# AI-enhanced Speech Analytics Process

## Feature checklist
- [ ] Speech length
- [ ] Words per minute
- [ ] Recognized text
- [ ] Word count
- [ ] Character count
- [ ] Stemming/lemmatization
- [ ] Popular words and stopwords
- [ ] Sentiment analysis
- [ ] Parts of speech tagging
- [ ] Text summarization
- [ ] Spelling correction
- [ ] Tagalog language support


## Challenges
* Filipino language
* Code switching

## Implemeting speech recognition
Implementing speech recognition using a TedEd 3 minutes talk titled 'Try something new for 30 days' by Matt Cutts as audio data

In [1]:
import speech_recognition as sr 
from pydub import AudioSegment
from pydub.playback import play

Converting the audio file to wav format and feeding it to Google speech recognition engine to get the transcript.

In [2]:
recognizer = sr.Recognizer()

try:
  audio_full_filename = 'TedEd - Try something new for 30 days.mp3'
  audio_filename = audio_full_filename[0:audio_full_filename.rfind('.')]
  raw_audios_directory = 'audios/raw'
  converted_audios_directory = 'audios/converted'

  # Converting the audio file to wav format
  audio_file = AudioSegment.from_file(f'{raw_audios_directory}/{audio_full_filename}')
  test = audio_file.export(f'{converted_audios_directory}/{audio_filename}.wav', format='wav')

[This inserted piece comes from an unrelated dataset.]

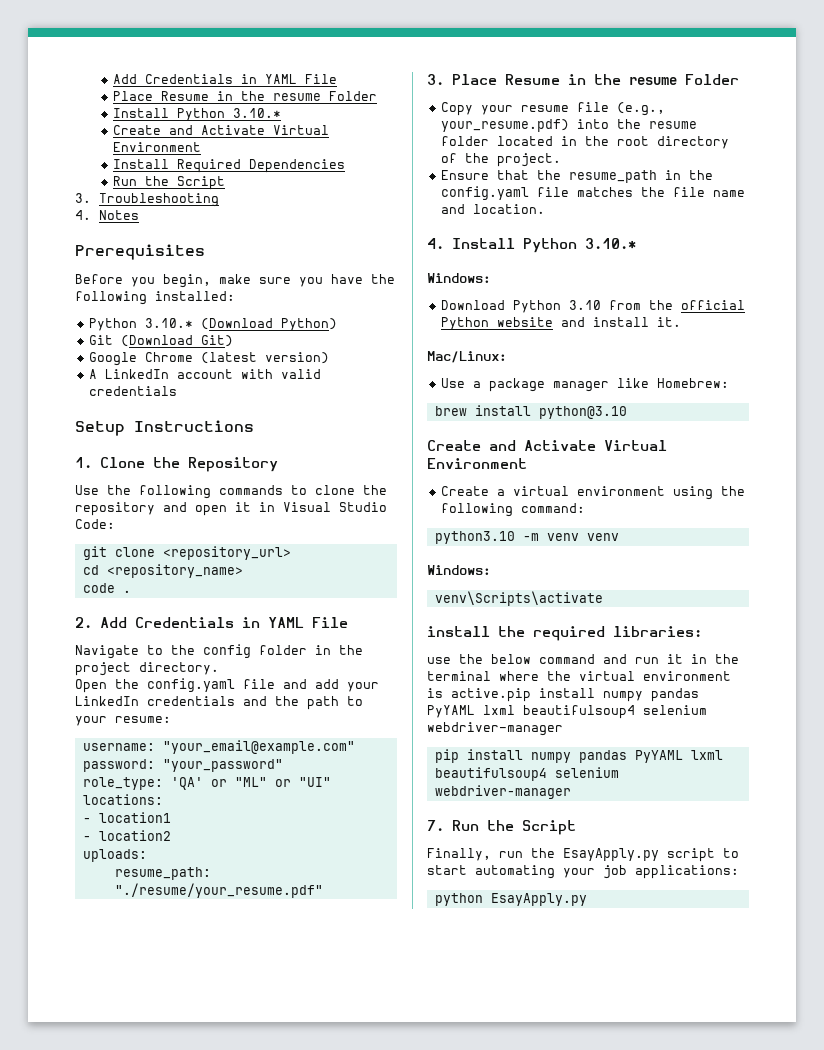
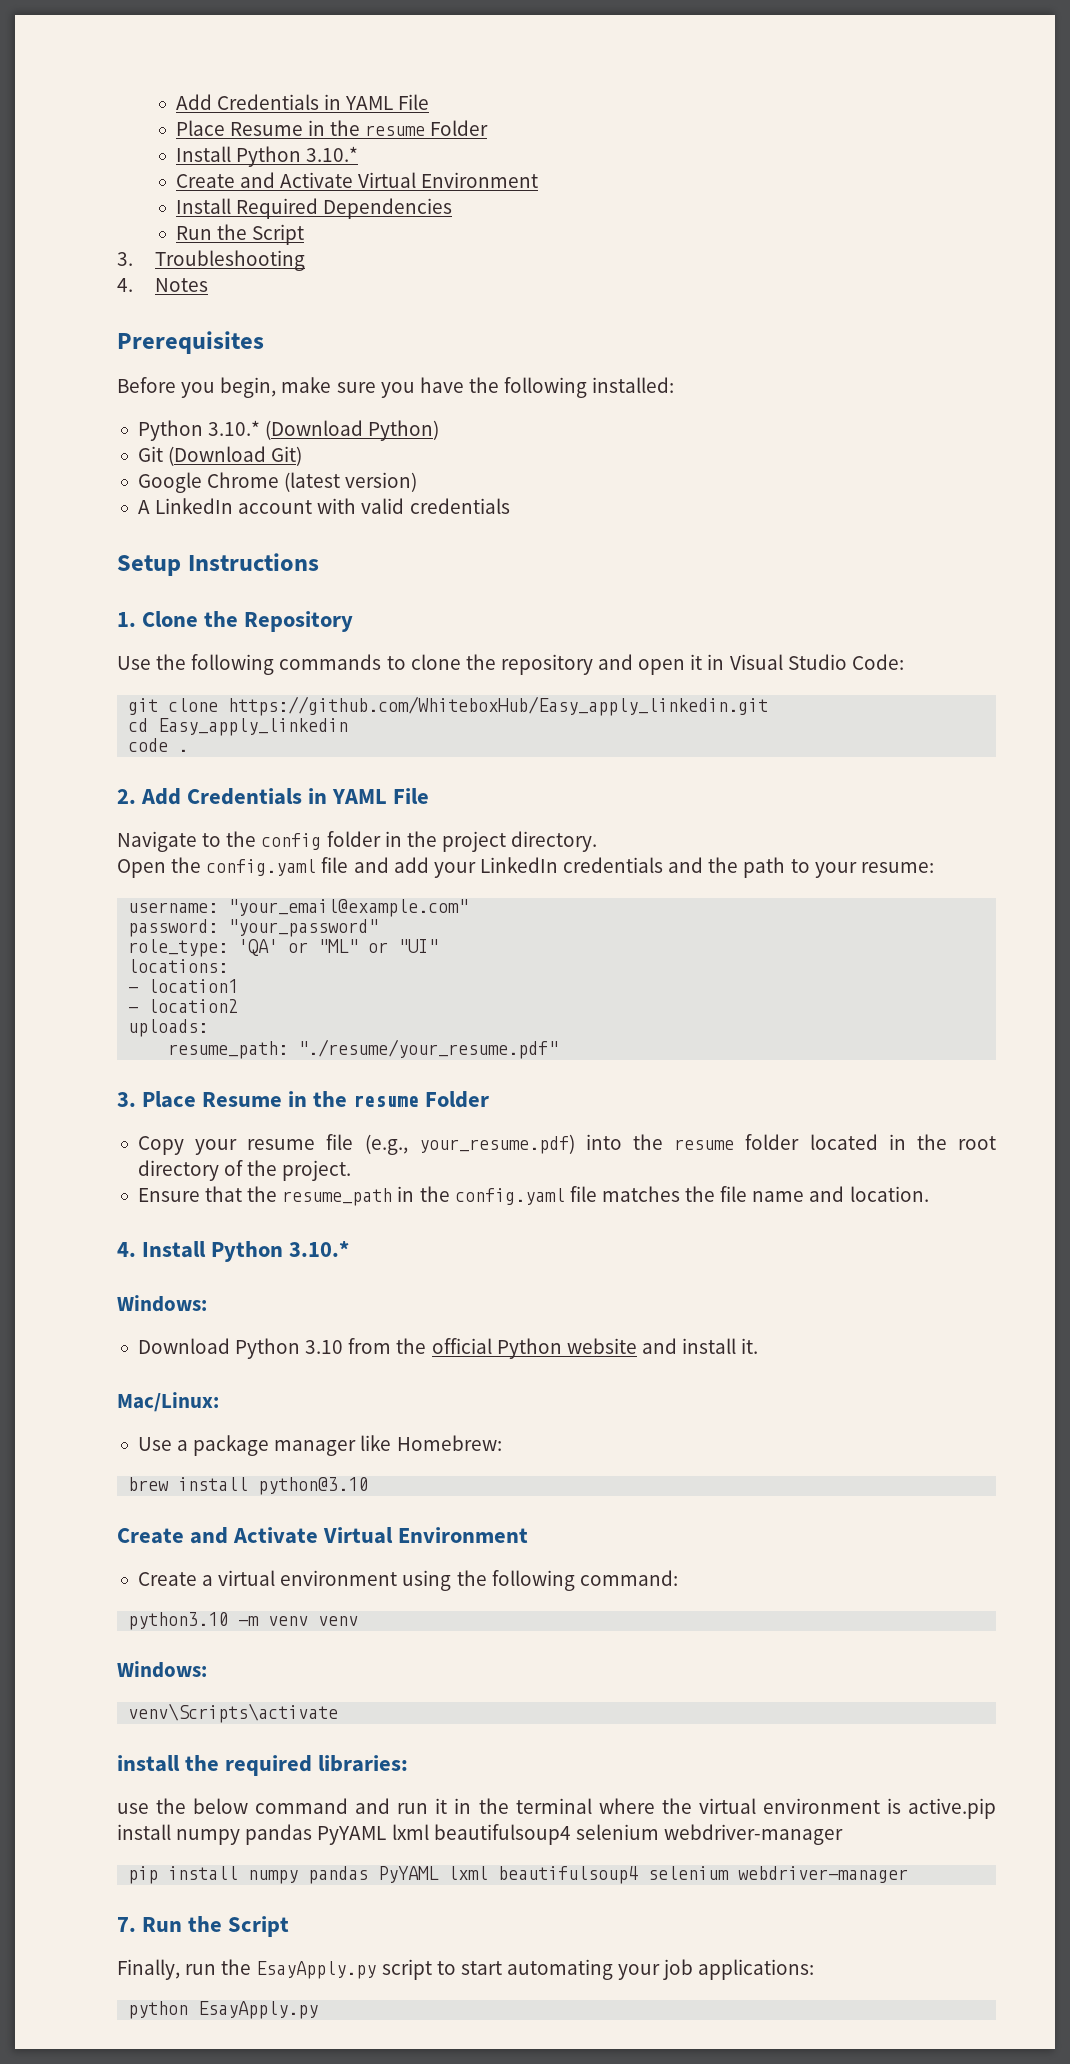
- git clone <repository_url>
+ git clone https://github.com/WhiteboxHub/Easy_apply_linkedin.git
- cd <repository_name>
+ cd Easy_apply_linkedin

  # Feeding the wav audio to Google speech recognition engine
  with sr.AudioFile(f'{converted_audios_directory}/{audio_filename}.wav') as source:
    audio_data = recognizer.record(source)
    recognized_text = recognizer.recognize_google(audio_data)
    print(f'Recognized text: {recognized_text}')

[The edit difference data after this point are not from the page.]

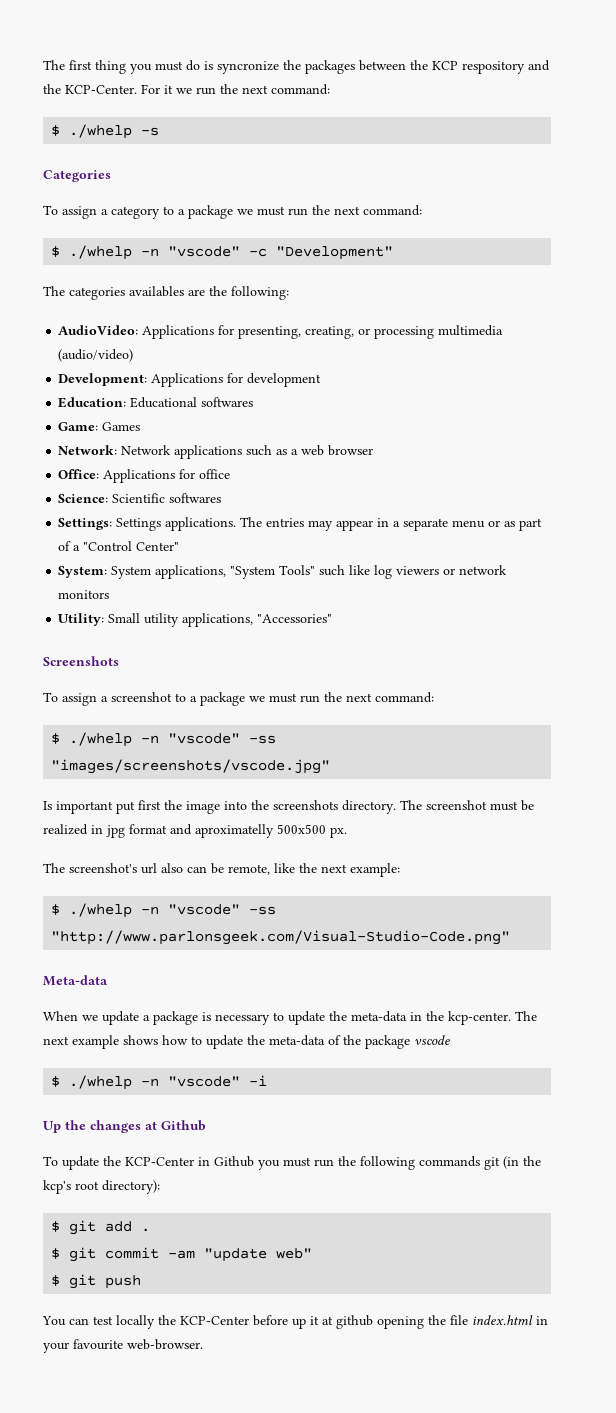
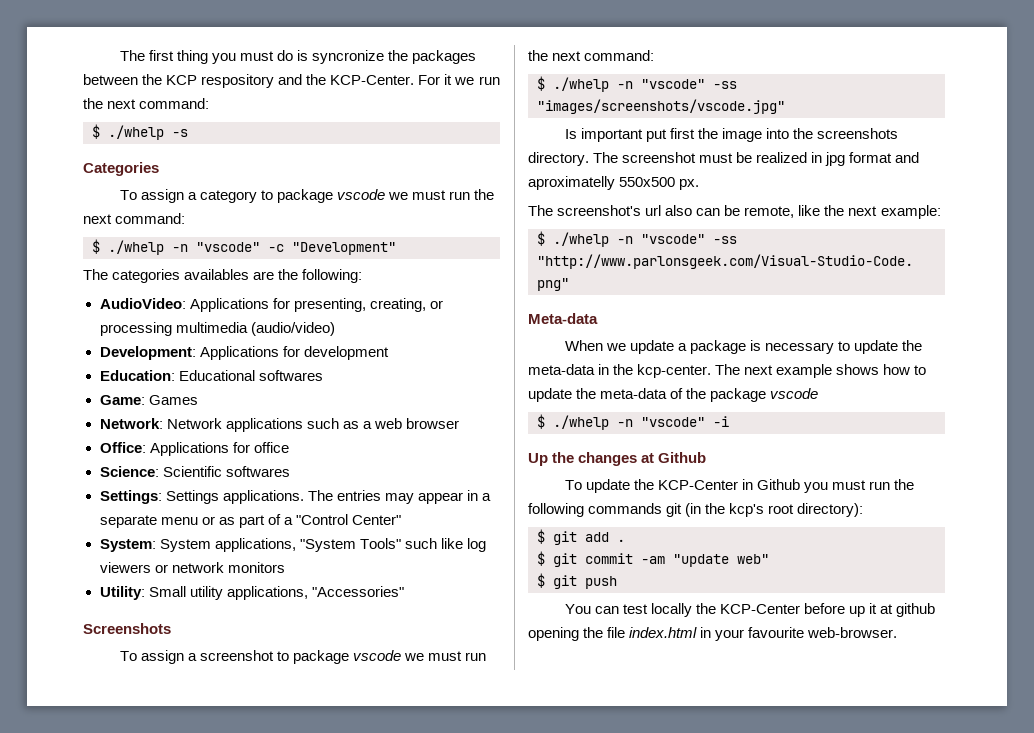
- To assign a category to a package we must run the next command:
+ To assign a category to package vscode we must run the next command:
- To assign a screenshot to a package we must run the next command:
+ To assign a screenshot to package vscode we must run the next command:
- The screenshot must be realized in jpg format and aproximatelly 500x500 px.
+ The screenshot must be realized in jpg format and aproximatelly 550x500 px.

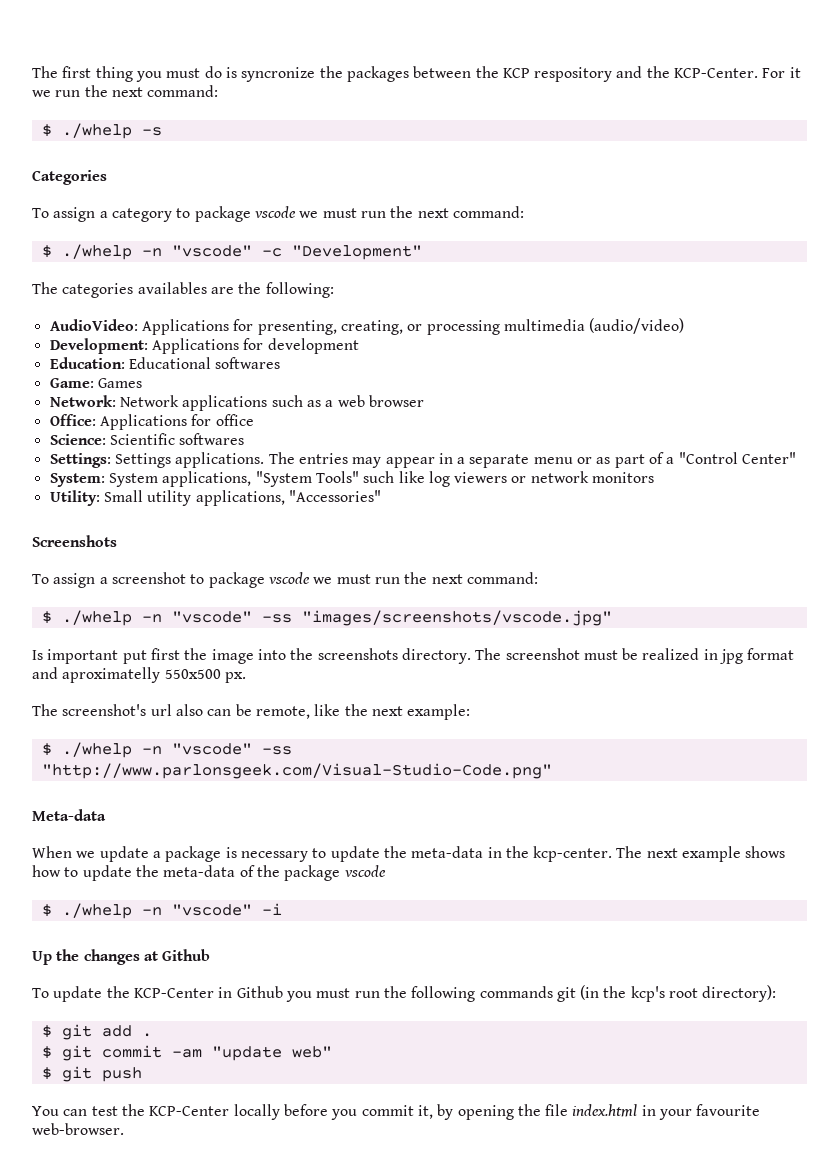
- You can test locally the KCP-Center before up it at github opening the file index.html in your favourite web-browser.
+ You can test the KCP-Center locally before you commit it, by opening the file index.html in your favourite web-browser.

except sr.UnknownValueError():
  recognizer = sr.Recognizer()

Recognized text: a few years ago i felt like i was stuck in a rat so i decided to follow in the footsteps of the great american philosopher morgan spurlock and try something new for 30 days the idea is actually pretty simple think about something you've always wanted to add your life and try it for the next 30 days it turns out 30 days is just about the right amount of time to add a new habit or subtract the habit like watching the news from your life there's a few things that i learned while doing these 30 day challenges the first was instead of the months flying by forgotten the time was much more memorable this was part of a challenge i did to take a picture everyday for a month and i remember exactly where i was and what i was doing that day i also noticed that as i started to do more and harder 30 day challenges myself confidence grew i went from death dwelling computer nerd to the kind of guy who bikes to work for fun even last year i ended up hiking up mount kilimanjaro the high

## Using BERT Restore Punctuation pretrained model for sentence boundary recognition and punctuation restoration
The [BERT Restore Punctuation](https://huggingface.co/felflare/bert-restore-punctuation) model by [felflare](https://huggingface.co/felflare) is a pretrained transformer model designed to restore punctuation and capitalization in text. This model is based on the bert-base-uncased architecture and has been fine-tuned specifically for punctuation restoration on Yelp Reviews. It is highly effective for use cases such as automatic speech recognition (ASR) outputs or any other scenarios where text has lost its punctuation and capitalization.


In [30]:
%%capture

import torch
from transformers import pipeline, AutoTokenizer, AutoModelForTokenClassification

In [29]:
class RestorePunctuation:
  _LABEL_MAP = {
    "LABEL_0": "OU",
    "LABEL_1": "OO",
    "LABEL_2": ".O",
    "LABEL_3": "!O",
    "LABEL_4": ",O",
    "LABEL_5": ".U",
    "LABEL_6": "!U",
    "LABEL_7": ",U",
    "LABEL_8": ":O",
    "LABEL_9": ";O",
    "LABEL_10": ":U",
    "LABEL_11": "'O",
    "LABEL_12": "-O",
    "LABEL_13": "?O",
    "LABEL_14": "?U",
  }

  def __init__(self):
    self._tokenizer = AutoTokenizer.from_pretrained("felflare/bert-restore-punctuation")
    self._model = AutoModelForTokenClassification.from_pretrained("felflare/bert-restore-punctuation")
    self._pipe = pipeline('token-classification', model=self._model, tokenizer=self._tokenizer)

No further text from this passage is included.